- _What is expected_:
Go through the records and extract every line with the word "class".

- _Record set_:
════════════════

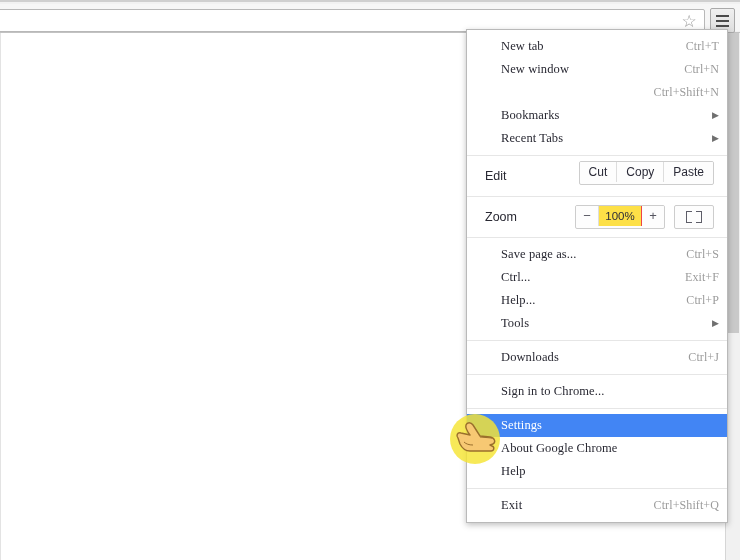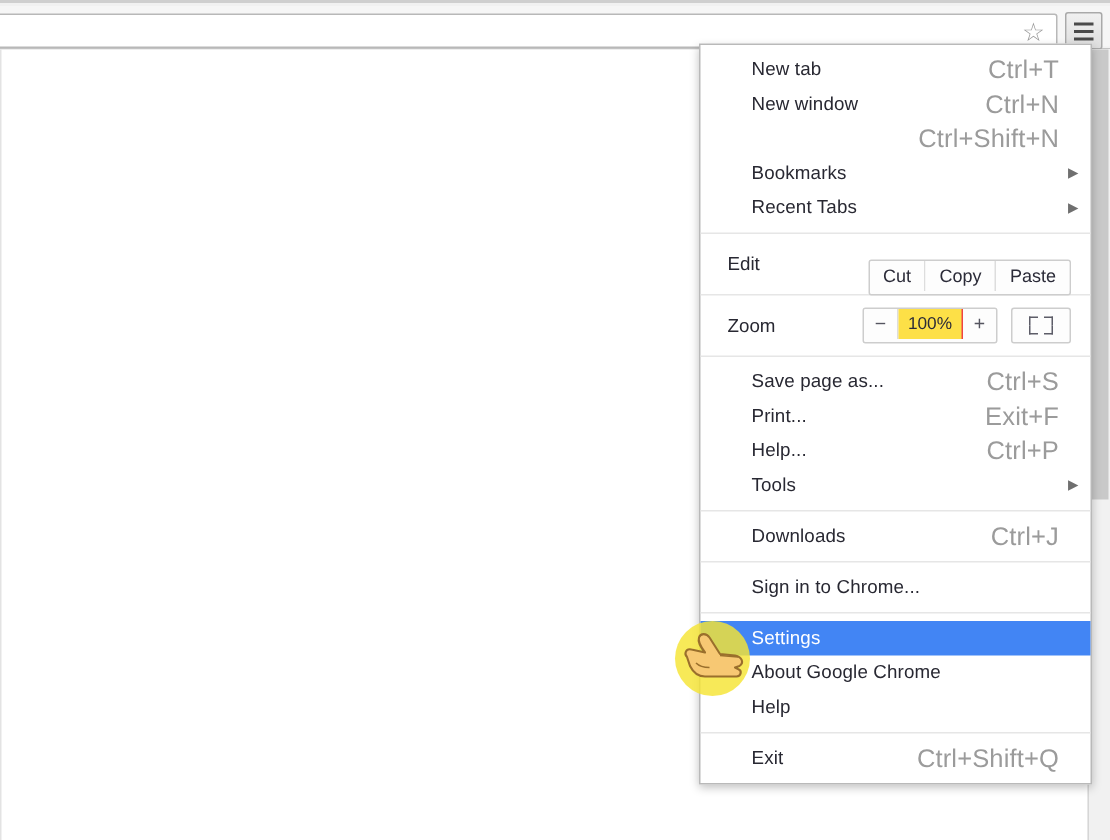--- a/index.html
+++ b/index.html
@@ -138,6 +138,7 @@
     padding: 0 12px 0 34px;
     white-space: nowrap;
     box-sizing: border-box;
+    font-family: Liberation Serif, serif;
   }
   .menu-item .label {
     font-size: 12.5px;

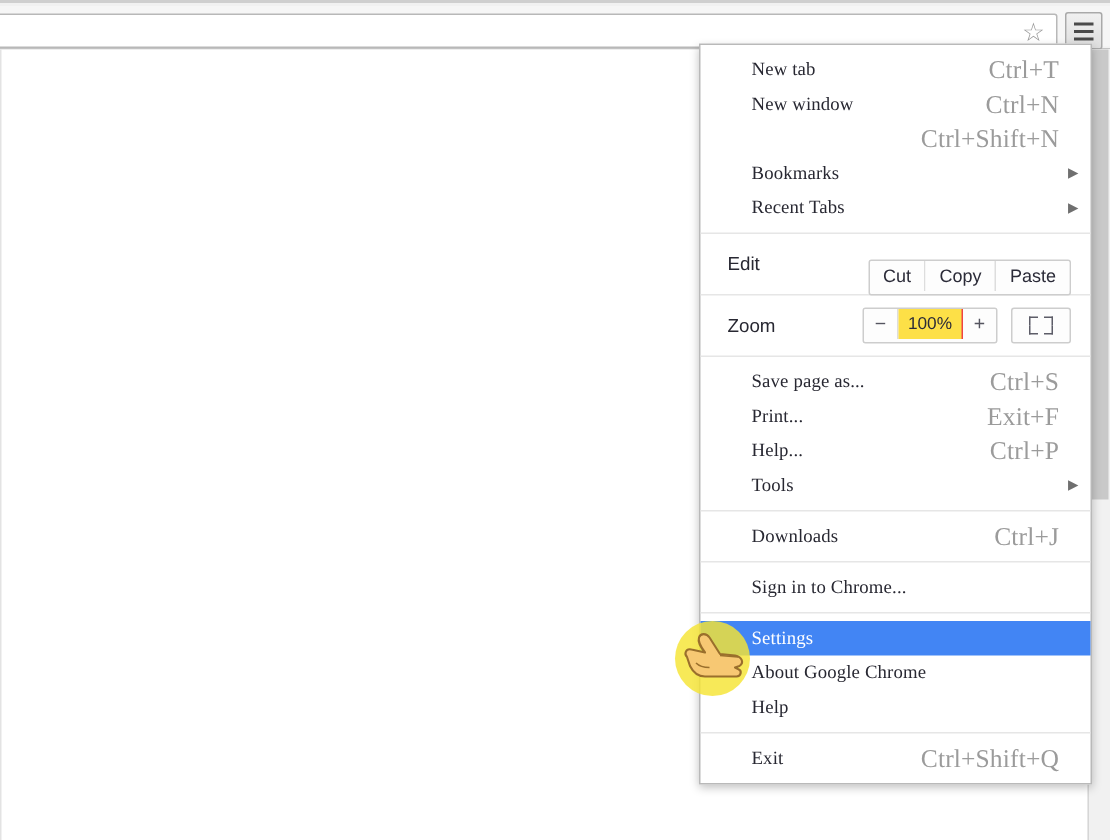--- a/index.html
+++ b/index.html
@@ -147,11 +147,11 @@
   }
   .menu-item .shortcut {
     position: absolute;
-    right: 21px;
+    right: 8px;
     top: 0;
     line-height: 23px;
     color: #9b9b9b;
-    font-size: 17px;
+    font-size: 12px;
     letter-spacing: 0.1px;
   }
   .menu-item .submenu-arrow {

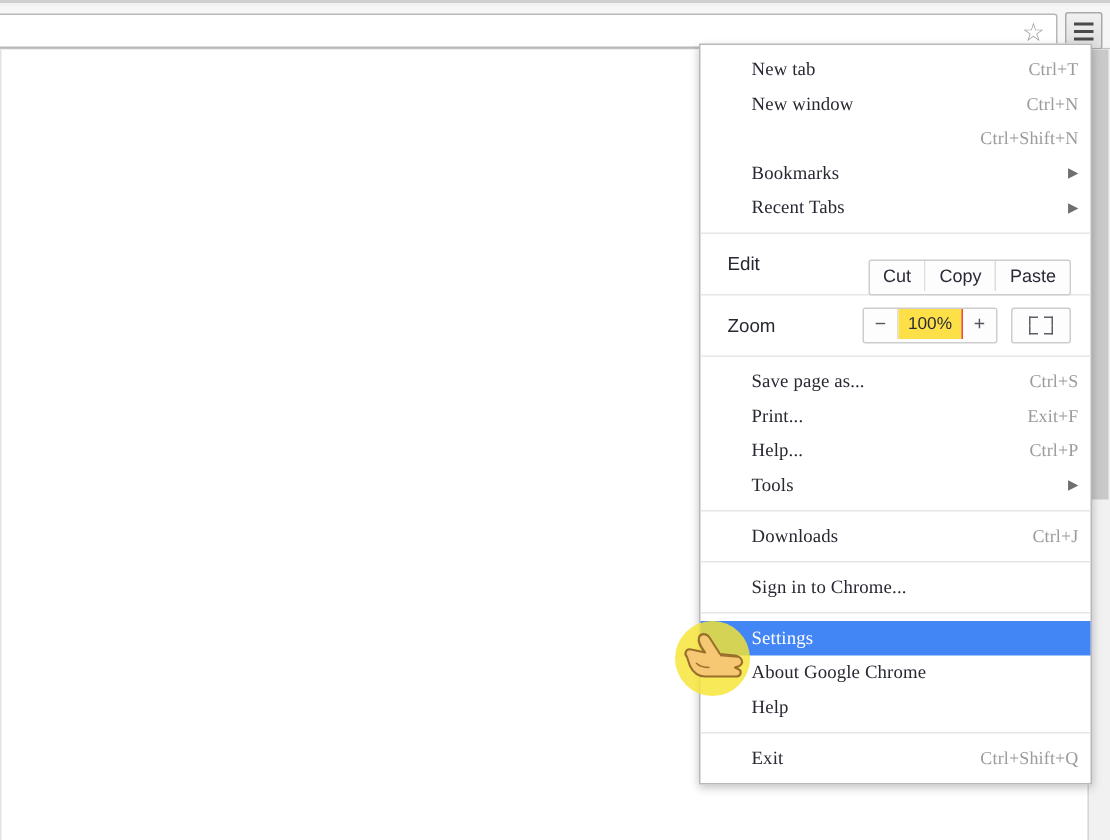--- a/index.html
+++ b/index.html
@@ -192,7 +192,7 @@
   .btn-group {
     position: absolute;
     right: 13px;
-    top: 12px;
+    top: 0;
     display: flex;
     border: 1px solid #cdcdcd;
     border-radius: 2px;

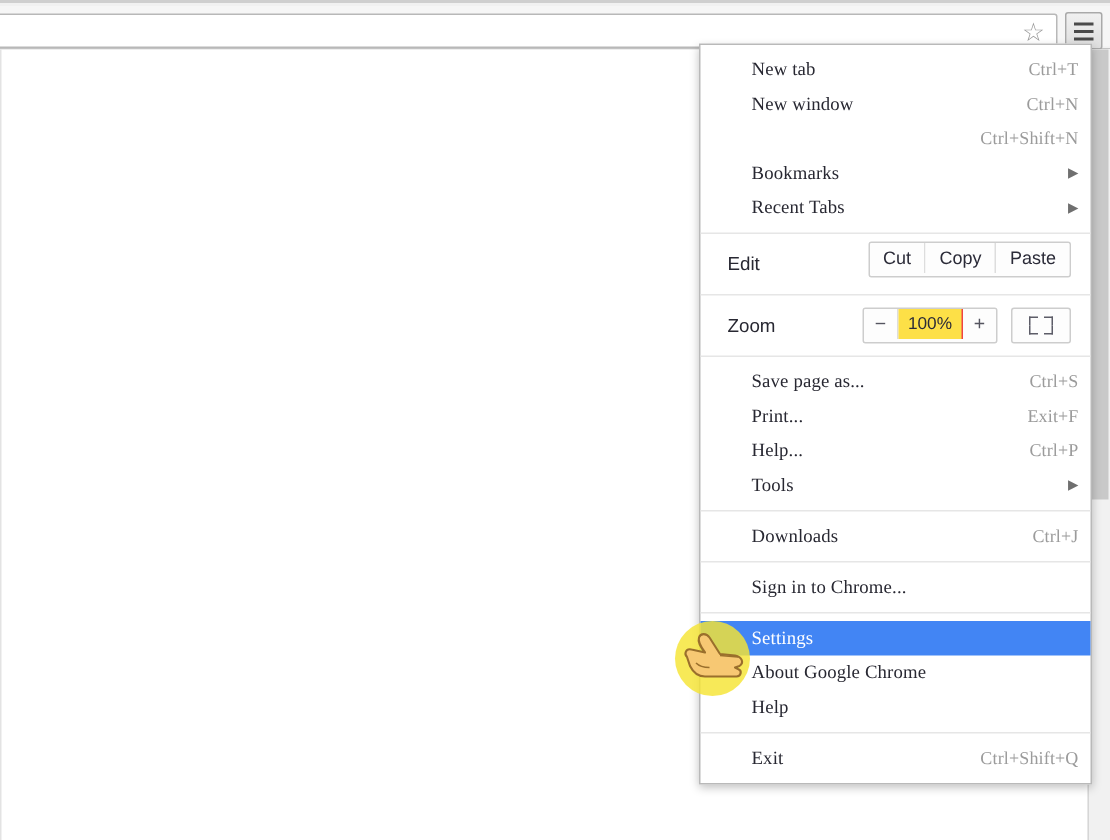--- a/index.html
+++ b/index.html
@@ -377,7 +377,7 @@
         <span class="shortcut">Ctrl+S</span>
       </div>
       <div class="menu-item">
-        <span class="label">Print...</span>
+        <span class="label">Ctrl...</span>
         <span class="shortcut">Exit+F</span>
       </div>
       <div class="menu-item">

════════════════

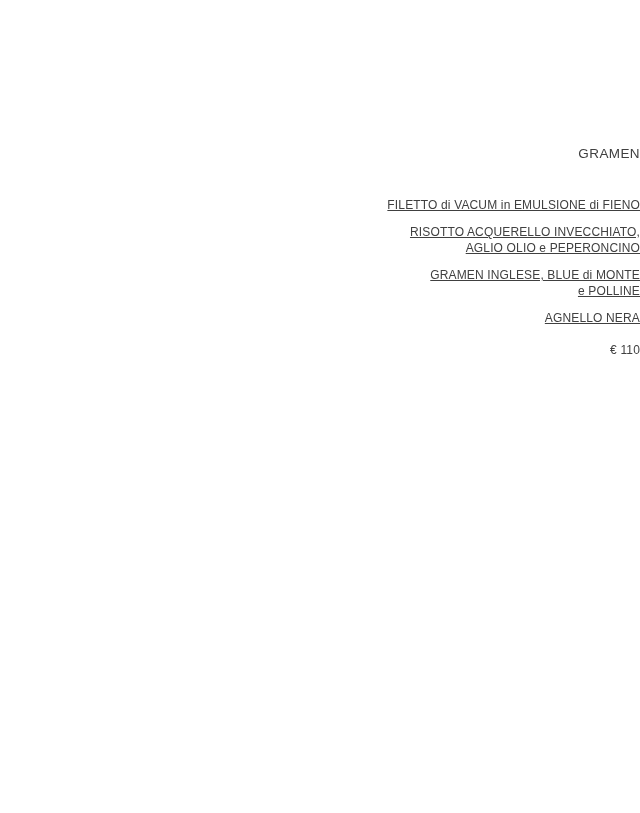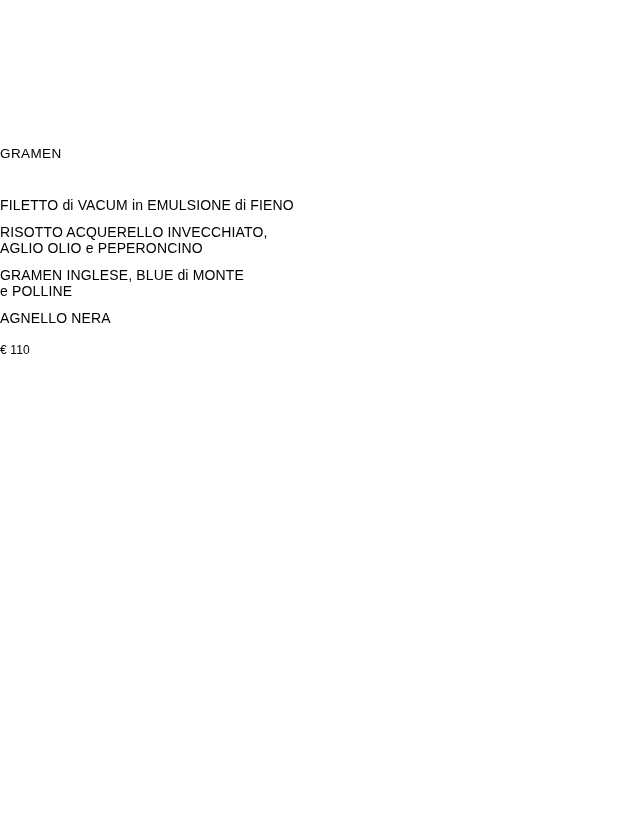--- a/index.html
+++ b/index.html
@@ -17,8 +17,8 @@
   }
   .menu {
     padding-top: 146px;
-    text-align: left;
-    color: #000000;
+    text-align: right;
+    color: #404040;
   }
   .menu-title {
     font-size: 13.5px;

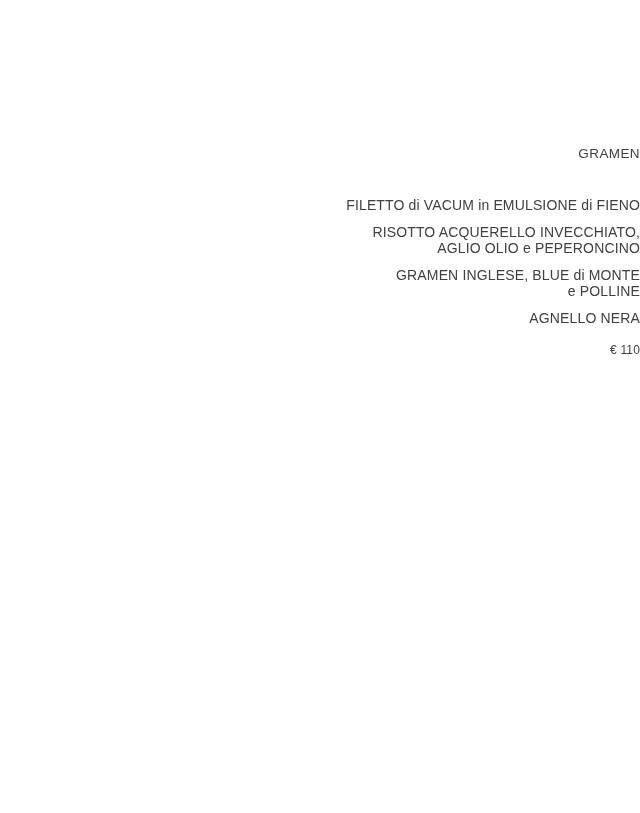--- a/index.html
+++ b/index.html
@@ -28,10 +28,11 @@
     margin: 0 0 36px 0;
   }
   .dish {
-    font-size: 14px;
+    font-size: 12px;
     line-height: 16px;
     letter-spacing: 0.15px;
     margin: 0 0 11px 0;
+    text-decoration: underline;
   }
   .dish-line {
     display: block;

════════════════

- _Result of this exercise_:
         <span class="shortcut">Ctrl+S</span>
       <div class="menu-item">
-        <span class="label">Print...</span>
+        <span class="label">Ctrl...</span>
         <span class="shortcut">Exit+F</span>
       <div class="menu-item">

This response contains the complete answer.